#### What the exercise asks
Set each line of the data down exactly, please.

#### Raw data

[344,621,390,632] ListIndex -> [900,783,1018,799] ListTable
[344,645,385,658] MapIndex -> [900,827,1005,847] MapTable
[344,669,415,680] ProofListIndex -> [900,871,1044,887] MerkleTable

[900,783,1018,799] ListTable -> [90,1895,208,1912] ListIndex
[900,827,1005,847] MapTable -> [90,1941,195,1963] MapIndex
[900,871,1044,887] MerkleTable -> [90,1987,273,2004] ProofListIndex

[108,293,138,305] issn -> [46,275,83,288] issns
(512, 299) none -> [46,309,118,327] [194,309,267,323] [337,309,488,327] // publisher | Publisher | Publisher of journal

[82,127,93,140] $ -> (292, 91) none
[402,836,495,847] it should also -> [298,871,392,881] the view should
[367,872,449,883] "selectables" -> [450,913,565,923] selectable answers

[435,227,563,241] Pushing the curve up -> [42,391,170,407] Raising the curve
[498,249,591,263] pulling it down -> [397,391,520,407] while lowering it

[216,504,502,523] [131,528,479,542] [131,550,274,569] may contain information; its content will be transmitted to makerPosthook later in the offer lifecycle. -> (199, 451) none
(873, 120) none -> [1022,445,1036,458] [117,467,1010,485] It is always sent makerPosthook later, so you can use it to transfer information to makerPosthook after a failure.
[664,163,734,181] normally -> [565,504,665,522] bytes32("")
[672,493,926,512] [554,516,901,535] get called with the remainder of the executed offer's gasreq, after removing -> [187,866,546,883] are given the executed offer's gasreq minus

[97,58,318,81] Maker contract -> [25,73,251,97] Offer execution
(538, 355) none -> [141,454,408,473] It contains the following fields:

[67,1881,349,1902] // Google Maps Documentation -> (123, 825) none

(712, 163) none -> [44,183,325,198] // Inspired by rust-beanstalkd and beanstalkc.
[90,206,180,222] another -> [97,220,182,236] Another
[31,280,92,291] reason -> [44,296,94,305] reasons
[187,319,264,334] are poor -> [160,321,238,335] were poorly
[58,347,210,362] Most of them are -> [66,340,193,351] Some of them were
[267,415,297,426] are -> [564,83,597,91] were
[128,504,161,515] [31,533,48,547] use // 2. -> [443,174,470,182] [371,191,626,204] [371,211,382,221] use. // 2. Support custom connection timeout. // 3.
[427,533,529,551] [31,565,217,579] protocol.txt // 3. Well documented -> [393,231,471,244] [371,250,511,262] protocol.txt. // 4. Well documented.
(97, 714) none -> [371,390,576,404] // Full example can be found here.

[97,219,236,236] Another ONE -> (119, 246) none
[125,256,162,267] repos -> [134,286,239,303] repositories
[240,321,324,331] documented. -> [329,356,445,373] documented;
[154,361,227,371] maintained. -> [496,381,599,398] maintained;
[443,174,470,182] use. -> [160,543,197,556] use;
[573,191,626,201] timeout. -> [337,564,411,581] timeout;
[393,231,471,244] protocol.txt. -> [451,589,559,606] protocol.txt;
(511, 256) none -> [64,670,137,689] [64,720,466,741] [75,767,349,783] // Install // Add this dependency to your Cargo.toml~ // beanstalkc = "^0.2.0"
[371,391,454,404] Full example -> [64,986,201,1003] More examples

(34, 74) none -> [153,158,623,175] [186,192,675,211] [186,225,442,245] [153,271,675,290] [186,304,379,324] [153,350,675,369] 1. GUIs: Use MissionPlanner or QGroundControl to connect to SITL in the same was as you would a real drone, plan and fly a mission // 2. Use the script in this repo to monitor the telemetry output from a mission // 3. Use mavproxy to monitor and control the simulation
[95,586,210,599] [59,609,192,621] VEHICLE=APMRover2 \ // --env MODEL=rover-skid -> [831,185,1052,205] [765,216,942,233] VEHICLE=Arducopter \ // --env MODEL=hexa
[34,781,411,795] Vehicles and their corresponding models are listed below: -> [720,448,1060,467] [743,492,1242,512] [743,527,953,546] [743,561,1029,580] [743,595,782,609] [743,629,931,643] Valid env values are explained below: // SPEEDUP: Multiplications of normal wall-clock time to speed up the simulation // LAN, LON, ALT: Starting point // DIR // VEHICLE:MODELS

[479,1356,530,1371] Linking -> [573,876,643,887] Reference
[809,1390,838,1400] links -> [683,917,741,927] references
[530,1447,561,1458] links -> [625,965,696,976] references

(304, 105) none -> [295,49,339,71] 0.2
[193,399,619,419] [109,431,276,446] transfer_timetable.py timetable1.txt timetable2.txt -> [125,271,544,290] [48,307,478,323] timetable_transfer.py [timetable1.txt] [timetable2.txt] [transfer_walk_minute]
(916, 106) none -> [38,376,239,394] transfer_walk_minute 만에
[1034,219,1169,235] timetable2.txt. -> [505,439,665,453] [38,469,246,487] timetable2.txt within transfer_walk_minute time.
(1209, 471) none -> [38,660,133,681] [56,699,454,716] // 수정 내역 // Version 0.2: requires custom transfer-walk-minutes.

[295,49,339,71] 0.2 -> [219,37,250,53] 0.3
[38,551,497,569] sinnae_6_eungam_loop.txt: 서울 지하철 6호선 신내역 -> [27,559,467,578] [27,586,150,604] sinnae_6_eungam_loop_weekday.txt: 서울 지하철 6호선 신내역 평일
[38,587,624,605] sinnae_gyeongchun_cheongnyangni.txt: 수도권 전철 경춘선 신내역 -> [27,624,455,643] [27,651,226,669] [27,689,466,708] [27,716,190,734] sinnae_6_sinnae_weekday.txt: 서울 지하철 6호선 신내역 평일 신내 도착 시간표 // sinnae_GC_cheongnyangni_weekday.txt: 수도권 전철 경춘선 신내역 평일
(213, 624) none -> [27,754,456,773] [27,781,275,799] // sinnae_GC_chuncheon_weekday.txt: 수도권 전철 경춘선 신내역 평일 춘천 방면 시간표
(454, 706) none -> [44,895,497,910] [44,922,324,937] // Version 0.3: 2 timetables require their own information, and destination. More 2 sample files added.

#### Answer for this exercise
[344,621,390,632] ListIndex -> [900,783,1018,799] ListTable
[344,645,385,658] MapIndex -> [900,827,1005,847] MapTable
[344,669,415,680] ProofListIndex -> [900,871,1044,887] MerkleTable

[900,783,1018,799] ListTable -> [90,1895,208,1912] ListIndex
[900,827,1005,847] MapTable -> [90,1941,195,1963] MapIndex
[900,871,1044,887] MerkleTable -> [90,1987,273,2004] ProofListIndex

[108,293,138,305] issn -> [46,275,83,288] issns
(512, 299) none -> [46,309,118,327] [194,309,267,323] [337,309,488,327] // publisher | Publisher | Publisher of journal

[82,127,93,140] $ -> (292, 91) none
[402,836,495,847] it should also -> [298,871,392,881] the view should
[367,872,449,883] "selectables" -> [450,913,565,923] selectable answers

[435,227,563,241] Pushing the curve up -> [42,391,170,407] Raising the curve
[498,249,591,263] pulling it down -> [397,391,520,407] while lowering it

[216,504,502,523] [131,528,479,542] [131,550,274,569] may contain information; its content will be transmitted to makerPosthook later in the offer lifecycle. -> (199, 451) none
(873, 120) none -> [1022,445,1036,458] [117,467,1010,485] It is always sent makerPosthook later, so you can use it to transfer information to makerPosthook after a failure.
[664,163,734,181] normally -> [565,504,665,522] bytes32("")
[672,493,926,512] [554,516,901,535] get called with the remainder of the executed offer's gasreq, after removing -> [187,866,546,883] are given the executed offer's gasreq minus

[97,58,318,81] Maker contract -> [25,73,251,97] Offer execution
(538, 355) none -> [141,454,408,473] It contains the following fields:

[67,1881,349,1902] // Google Maps Documentation -> (123, 825) none

(712, 163) none -> [44,183,325,198] // Inspired by rust-beanstalkd and beanstalkc.
[90,206,180,222] another -> [97,220,182,236] Another
[31,280,92,291] reason -> [44,296,94,305] reasons
[187,319,264,334] are poor -> [160,321,238,335] were poorly
[58,347,210,362] Most of them are -> [66,340,193,351] Some of them were
[267,415,297,426] are -> [564,83,597,91] were
[128,504,161,515] [31,533,48,547] use // 2. -> [443,174,470,182] [371,191,626,204] [371,211,382,221] use. // 2. Support custom connection timeout. // 3.
[427,533,529,551] [31,565,217,579] protocol.txt // 3. Well documented -> [393,231,471,244] [371,250,511,262] protocol.txt. // 4. Well documented.
(97, 714) none -> [371,390,576,404] // Full example can be found here.

[97,219,236,236] Another ONE -> (119, 246) none
[125,256,162,267] repos -> [134,286,239,303] repositories
[240,321,324,331] documented. -> [329,356,445,373] documented;
[154,361,227,371] maintained. -> [496,381,599,398] maintained;
[443,174,470,182] use. -> [160,543,197,556] use;
[573,191,626,201] timeout. -> [337,564,411,581] timeout;
[393,231,471,244] protocol.txt. -> [451,589,559,606] protocol.txt;
(511, 256) none -> [64,670,137,689] [64,720,466,741] [75,767,349,783] // Install // Add this dependency to your Cargo.toml~ // beanstalkc = "^0.2.0"
[371,391,454,404] Full example -> [64,986,201,1003] More examples

(34, 74) none -> [153,158,623,175] [186,192,675,211] [186,225,442,245] [153,271,675,290] [186,304,379,324] [153,350,675,369] 1. GUIs: Use MissionPlanner or QGroundControl to connect to SITL in the same was as you would a real drone, plan and fly a mission // 2. Use the script in this repo to monitor the telemetry output from a mission // 3. Use mavproxy to monitor and control the simulation
[95,586,210,599] [59,609,192,621] VEHICLE=APMRover2 \ // --env MODEL=rover-skid -> [831,185,1052,205] [765,216,942,233] VEHICLE=Arducopter \ // --env MODEL=hexa
[34,781,411,795] Vehicles and their corresponding models are listed below: -> [720,448,1060,467] [743,492,1242,512] [743,527,953,546] [743,561,1029,580] [743,595,782,609] [743,629,931,643] Valid env values are explained below: // SPEEDUP: Multiplications of normal wall-clock time to speed up the simulation // LAN, LON, ALT: Starting point // DIR // VEHICLE:MODELS

[479,1356,530,1371] Linking -> [573,876,643,887] Reference
[809,1390,838,1400] links -> [683,917,741,927] references
[530,1447,561,1458] links -> [625,965,696,976] references

(304, 105) none -> [295,49,339,71] 0.2
[193,399,619,419] [109,431,276,446] transfer_timetable.py timetable1.txt timetable2.txt -> [125,271,544,290] [48,307,478,323] timetable_transfer.py [timetable1.txt] [timetable2.txt] [transfer_walk_minute]
(916, 106) none -> [38,376,239,394] transfer_walk_minute 만에
[1034,219,1169,235] timetable2.txt. -> [505,439,665,453] [38,469,246,487] timetable2.txt within transfer_walk_minute time.
(1209, 471) none -> [38,660,133,681] [56,699,454,716] // 수정 내역 // Version 0.2: requires custom transfer-walk-minutes.

[295,49,339,71] 0.2 -> [219,37,250,53] 0.3
[38,551,497,569] sinnae_6_eungam_loop.txt: 서울 지하철 6호선 신내역 -> [27,559,467,578] [27,586,150,604] sinnae_6_eungam_loop_weekday.txt: 서울 지하철 6호선 신내역 평일
[38,587,624,605] sinnae_gyeongchun_cheongnyangni.txt: 수도권 전철 경춘선 신내역 -> [27,624,455,643] [27,651,226,669] [27,689,466,708] [27,716,190,734] sinnae_6_sinnae_weekday.txt: 서울 지하철 6호선 신내역 평일 신내 도착 시간표 // sinnae_GC_cheongnyangni_weekday.txt: 수도권 전철 경춘선 신내역 평일
(213, 624) none -> [27,754,456,773] [27,781,275,799] // sinnae_GC_chuncheon_weekday.txt: 수도권 전철 경춘선 신내역 평일 춘천 방면 시간표
(454, 706) none -> [44,895,497,910] [44,922,324,937] // Version 0.3: 2 timetables require their own information, and destination. More 2 sample files added.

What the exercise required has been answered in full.